Ещё несколько раз за нами приводили в монастырь. В один из таких приходов мы увидели женщину, которая разговаривала с нашей мамой по-немецки. Она подошла к нам, осмотрела Эдика, а потом меня. Особенно внимательно осмотрела мои раны. Повернувшись к маме, она что-то сказала ей, я поняла только «отдай мне». Мама отрицательно замотала головой: «Нет». Женщина снова настойчиво и быстро стала говорить, показывая на меня. Я не понимала, что она говорит, но почему-то почувствовала к ней доверие, я даже подошла поближе, чтобы лучше понять, что она говорит. Женщина обняла меня, и я прижалась к ней. Мама удивлённо глянула, помолчала и через паузу сказала: «Доченька, хочешь пойти к этой тёте жить?» Я не раздумывая ответила: «Да, хочу». Мама задумчиво посмотрела на меня и махнула рукой: «Ну, хорошо». Женщина заулыбалась, снова обняла меня. Они о чём-то с мамой поговорили.

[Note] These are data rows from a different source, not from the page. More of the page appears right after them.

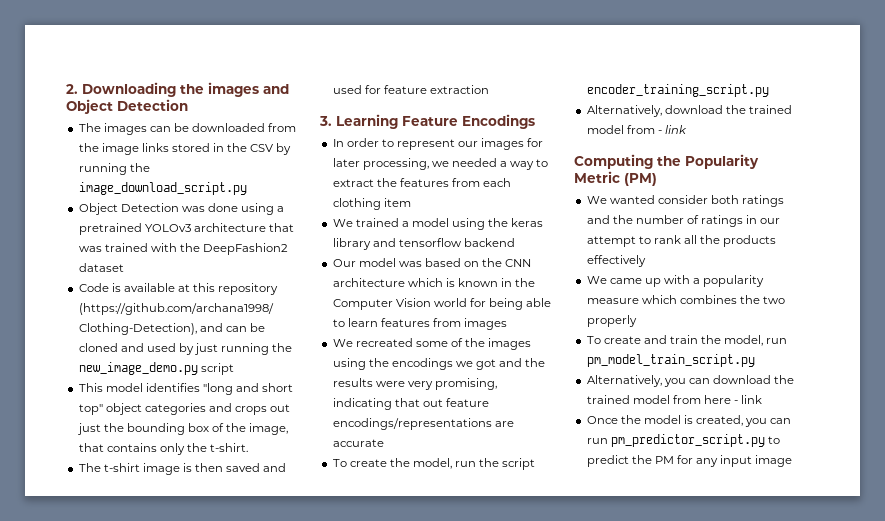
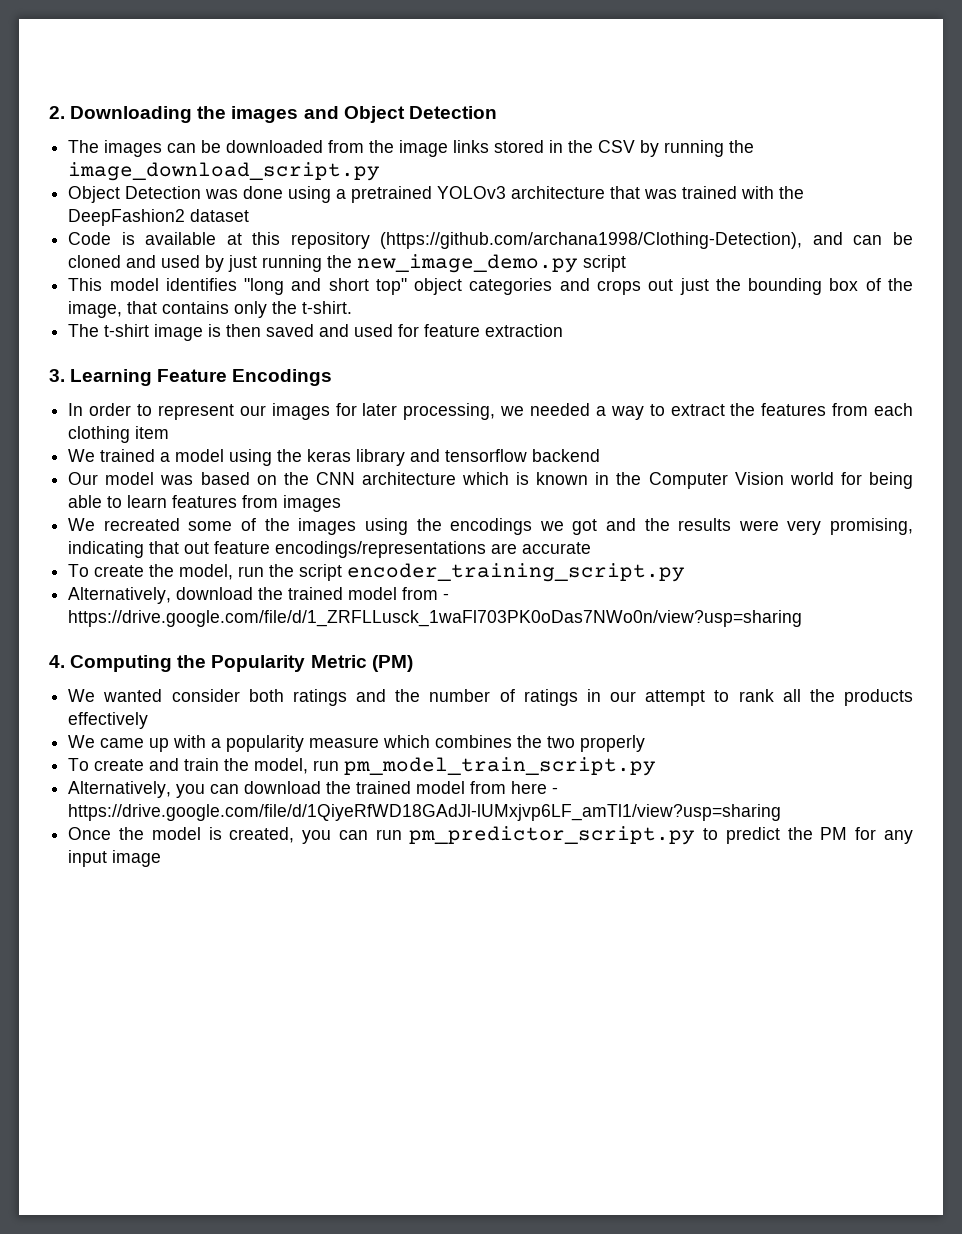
- Alternatively, download the trained model from - link
- Computing the Popularity Metric (PM)
+ Alternatively, download the trained model from - https://drive.google.com/file/d/1_ZRFLLusck_1waFl703PK0oDas7NWo0n/view?usp=sharing
+ 4. Computing the Popularity Metric (PM)
- Alternatively, you can download the trained model from here - link
+ Alternatively, you can download the trained model from here - https://drive.google.com/file/d/1QiyeRfWD18GAdJl-lUMxjvp6LF_amTl1/view?usp=sharing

Когда женщина ушла, мама сказала мне: «Эту женщину зовут фрау Анна, она ненадолго возьмёт тебя к себе, чтобы подлечить. Как только монашки отпустят меня, фрау Анна придёт, и ты некоторое время поживёшь у неё, подлечишься».
По требованию администрации лагеря через три дня мама вернулась в лагерь. Она рассказала, почему попала в гестапо, что там происходило, и как оказалась в монастыре.
Глава одиннадцатая
Рассказ матери
— На меня одна семья из пяти человек, живущая с нами в одном бараке, написала донос в гестапо. В доносе было написано, что я помогла скрыться сбежавшим из эшелона завербованным солдатам «русской освободительной армии». А как конкретно помогла, не было указано. По-видимому, они не знали, как я это сделала. Кроме того, они написали много неправды: будто каждый советский праздник вставала утром и кричала «Да здравствует Сталин! Ура!».
Всё это помогло мне отрицать написанное и помогло избежать расстрела. Я сказала следователю: «Я не самоубийца, чтобы в бараке, где находится больше трёхсот человек, кричать ура, за которое немцы расстреливают. У меня двое детей, я ради них должна жить».
Меня били, я молчала, потому что знала, стоит мне в чём-то признаться, погибнут спасённые мной ребята, да и меня убьют (немцы не любили предателей и уважали стойких людей). Мне чем-то кололи спину, и я теряла сознание (у мамы всю жизнь на спине были какие-то белые пятна, и она не переносила никаких уколов). Как я всё выдержала? Сама не понимаю. Я знала только одно: я должна выжить, чтобы мои дети не погибли, а потому должна всё отрицать. И отрицала, кричала и яростно ругалась на двух языках. Следователь позже сказал, что он никогда даже от солдат не слышал такого сквернословия.